Best tools for tongue cleaning


There are many different kinds of tongue cleaning tools, but tongue scrapers are the most common and tend to be the easiest to use. They come in various materials, such as metal, plastic and silicone, and different people prefer one kind over the other, so I suggest trying a few. My personal favorite is the TEPE GOOD™ TONGUE CLEANER, as it is made from sugarcane fibers and has three rows, reducing how many times you need to pass it over your tongue.



The downside of a plastic scraper is that they are not as durable and need to be frequently replaced, which is also not so good for the environment. Some clients prefer silicone as it is generally more comfortable and softer in the mouth.
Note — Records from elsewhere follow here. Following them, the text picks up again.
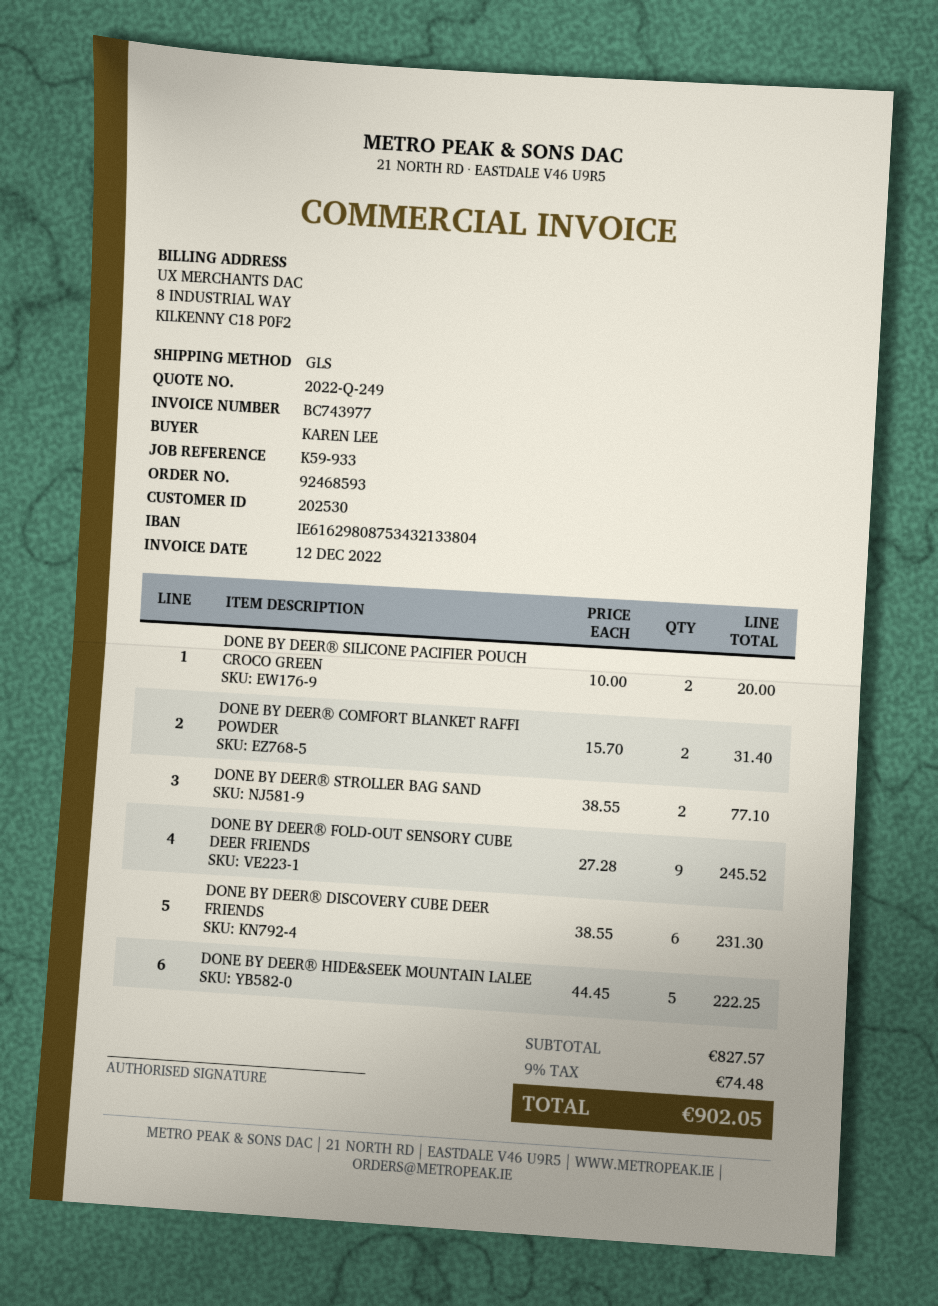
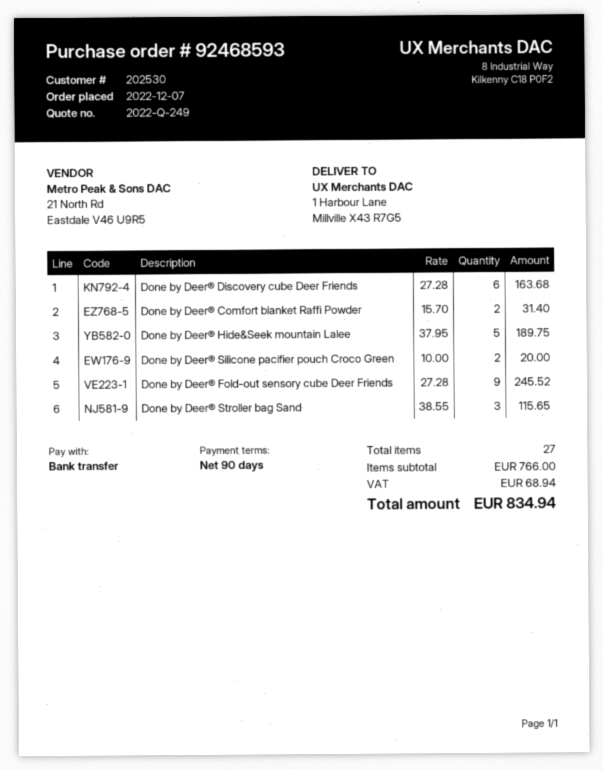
DONE BY DEER® STROLLER BAG SAND: 2 x 38.55 = 77.10 -> 3 x 38.55 = 115.65
DONE BY DEER® DISCOVERY CUBE DEER FRIENDS: 6 x 38.55 = 231.30 -> 6 x 27.28 = 163.68
DONE BY DEER® HIDE&SEEK MOUNTAIN LALEE: 5 x 44.45 = 222.25 -> 5 x 37.95 = 189.75
subtotal: 827.57 -> 766.00
tax: 74.48 -> 68.94
total: 902.05 -> 834.94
It is best to replace your tongue scraper every 3-4 months, but copper tongue scrapers and some metal tongue scrapers can be used much longer, providing they are correctly cleaned and stored.


You need to rinse the scraper in warm water after each pass over the tongue, and it needs thorough cleaning after use. There are various methods for cleaning the scraper, depending on the material.


Metal and copper can be sanitized in hot water or boiled with vinegar and salt. Others suggest using a lemon cut in half and rubbing it with salt, then rinsing and leaving it to air dry. I recommend simply rinsing the scraper, drying it with a clean cloth, and leaving it to air dry until the next use.


So should you clean your tongue next time you brush your teeth? And do tongue cleaners really work? The answer is a resounding yes!


So, now you know how to properly clean your tongue, keeping your tongue clean is an effective way to improve your overall oral health and hygiene, and all it takes is just a couple of extra minutes into your brushing routine. This is preventative dentistry at its finest!